Rescate de un herido en el accidente ferroviario de la estación Once, en Buenos Aires. Reuters

Para María Luján esa lucha es “muy difícil” porque “a ningún ciudadano común le gusta estar de nuestro lado, o sea, ser familiar o víctima de un hecho; te mira con cierta pena, algún dejo de empatía, pero no logra entender que nosotros fuimos como ellos y ninguno imaginó que en un momento la vida te cambia y tenes que salir a pelearla, con el abandono y desamparo del Estado”. “Por eso, a 5 años, seguimos reclamando la asistencia a nuestras necesidades y esto es una deuda que el Estado tiene con nosotros, porque ha cambiado la gestión pero la deuda sigue estando, porque no es una deuda de gobierno, es una deuda del Estado”, agrega.

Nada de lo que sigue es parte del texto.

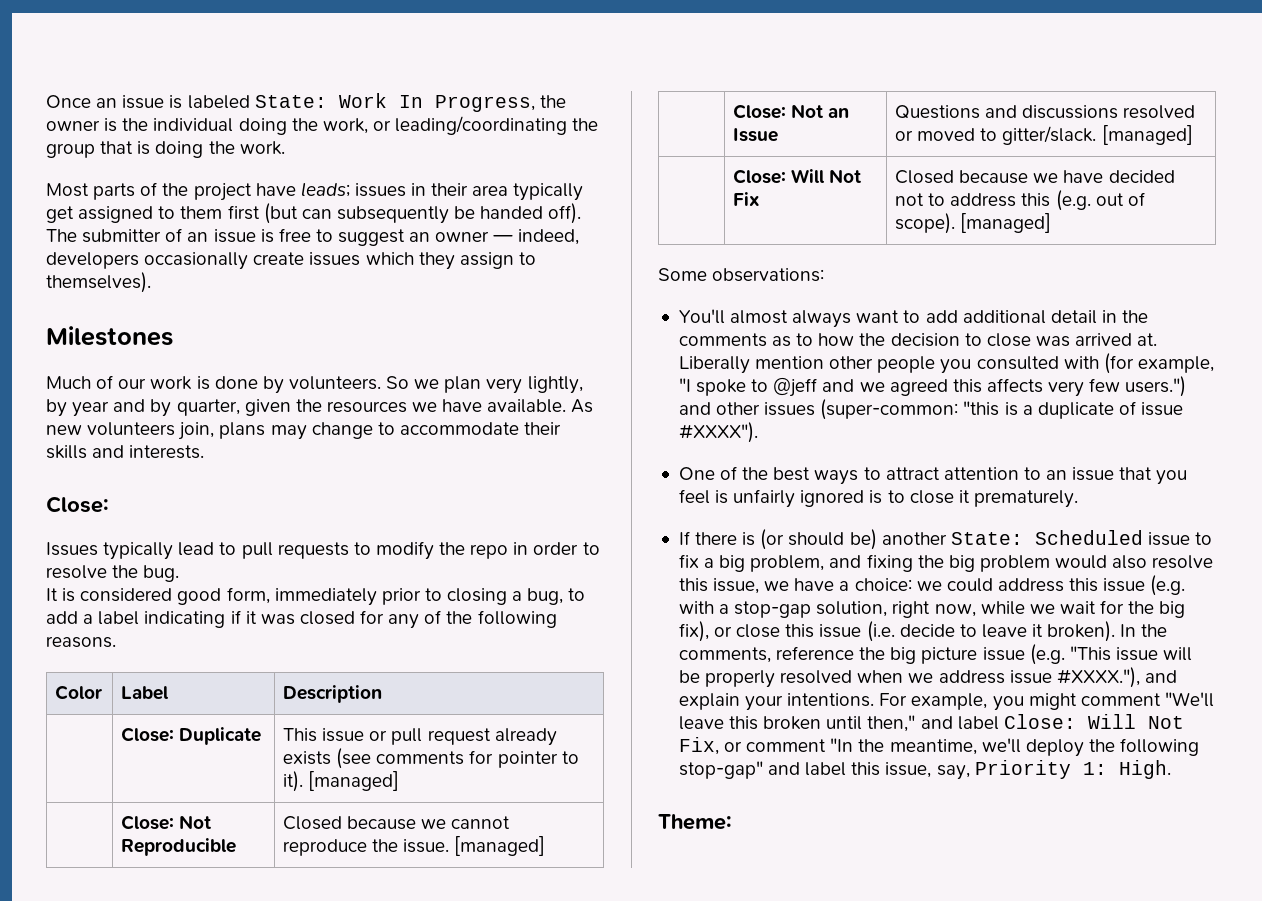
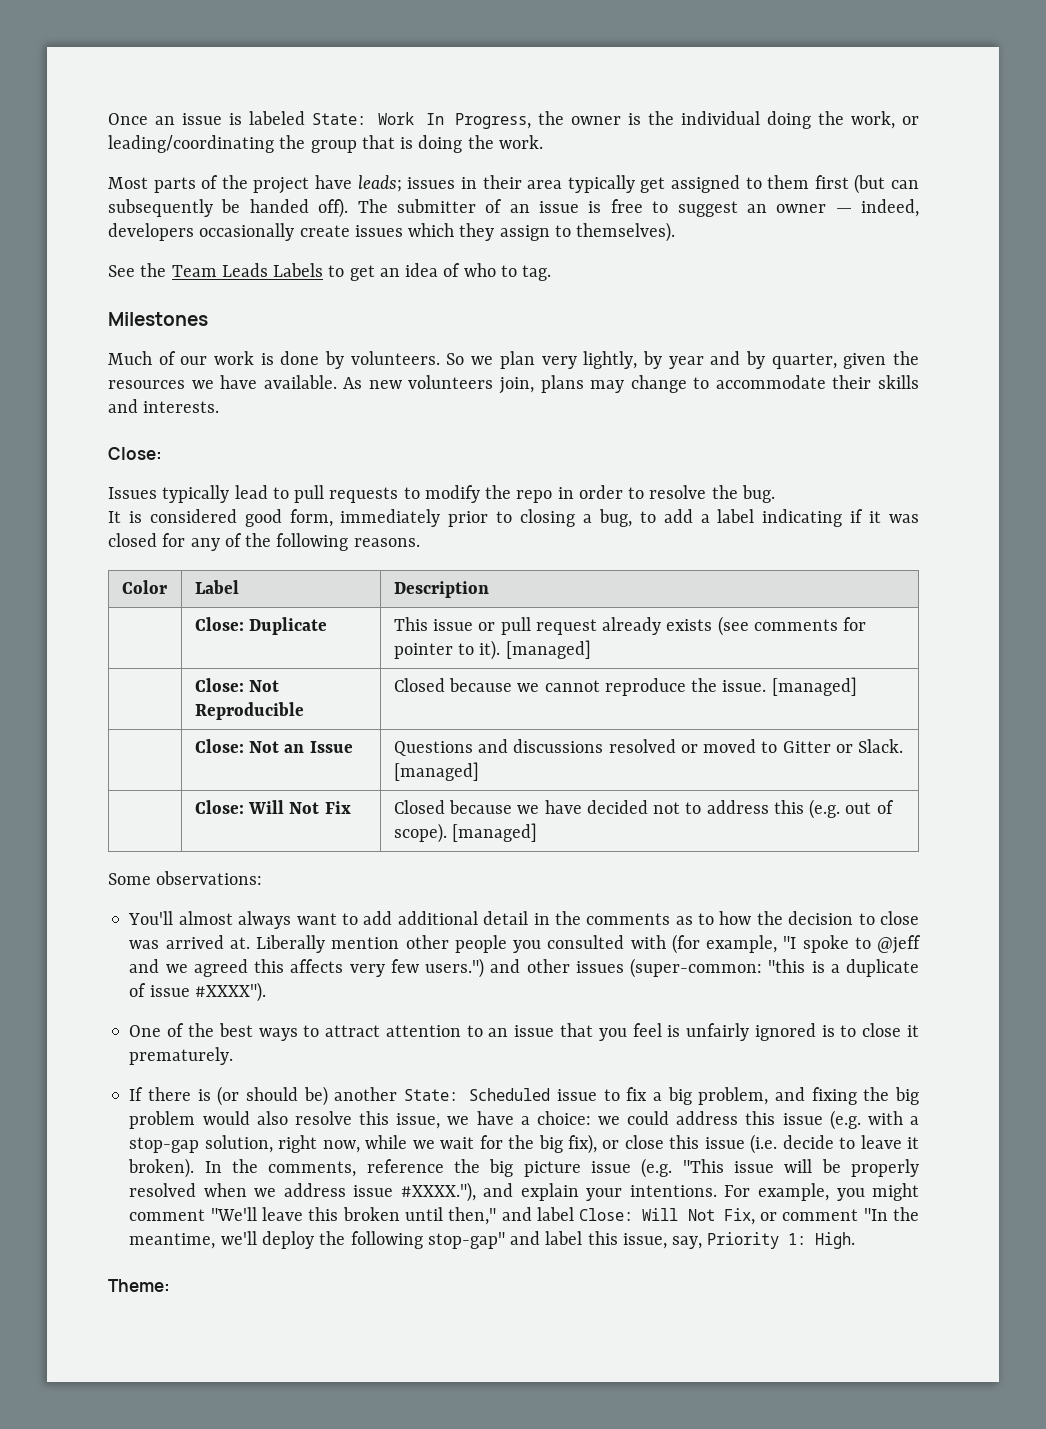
+ See the Team Leads Labels to get an idea of who to tag.
- | Close: Not an Issue | Questions and discussions resolved or moved to gitter/slack. [managed]
+ | Close: Not an Issue | Questions and discussions resolved or moved to Gitter or Slack. [managed]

La mayor deuda es la prisión efectiva de los 21 condenados, los más importantes, los exsecretarios de Transporte Juan Pablo Schiavi (8 años cárcel) y Ricardo Jaime (6 años) y el exdueño de la empresa concesionaria TBA, Sergio Cirigliano (9 años). Resta investigar las responsabilidades del exministro del exministro de Planificación Federal Julio De Vido y de Gustavo Simeonoff, titular de UNIREN, encargado de renegociar los contratos públicos. Ambos irán a juicio oral. Para la mamá de Lucas también hay responsabilidades civiles: “Nosotros hoy estamos peleando para que Julio de Vido vaya a juicio oral, pero el tipo hoy es diputado porque alguien lo votó. De eso nos tenemos que hacer cargo y todos tenemos que levantar un poco más la vara”.

“Necesitamos una sociedad que empiece a mirar lo que sucede alrededor; que tiene que aprender muchísimo en compromiso y en solidaridad porque se sigue escuchando el juicio de valor sobre la víctima: si te robaron el auto, es porque tenias un auto lindo, si violan a una chica es porque tenia una pollera corta. Creo que es un mecanismo de defensa en el que también juega mucho el prejuicio”, opina María Luján. Y agrega: “Yo aspiro que algún día los que salgan a pelearla sean los que no son familiares. Que me digan ‘quedate en tu casa a llorar a tu hijo y yo salgo a lucharla’ y que en lugar de escuchar ‘ahora salgan por De Vido’, sean ellos los que salgan con nosotros”.

Las obras necesarias para hacer del Ferrocarril Sarmiento un servicio seguro están lejos de concluir, a pesar de la compra de formaciones nuevas emprendida por el kirchnerismo tras la tragedia. Una de las tareas, el soterramiento de 18 kilómetros de vías hasta la estación Once, fue anunciada en varias oportunidades por el Gobierno anterior, pero siempre cancelada. El presidente Macri reinició el soterramiento en octubre de 2016, con la firma brasileña Odebrecht como parte del consorcio empresario a cargo de terminar la obra. “Nos preocupa que esta empresa tan cuestionada sea la que tiene gran parte de la licitación y en esto también los familiares y el resto de los ciudadanos tienen que salir a interpelar. Creo que acá tienen que asumir la responsabilidad de escuchar a los usuarios y a los trabajadores, porque ellos fueron los primeros en advertir las complicaciones”, expresa.

“Me angustia mucho no poder imaginarme como sería Lucas hoy”, se lamenta, “intento imaginarme un Lucas de 25 años y no puedo, para mí es el de 20, un tipo leal, honesto, creativo y noble. Eso hubiera seguido así el día de hoy, más gordo, más flaco, con mucho o poco pelo. Entiendo que esta tragedia me ha dejado muy marcada la imposibilidad de proyectar a futuro. Esta sensación de que no sabes si mañana estas o no, fue una de las cosas que más me marcó”. Y parece marcar a cualquier argentino de a pie. Sea capaz de reconocerlo o no.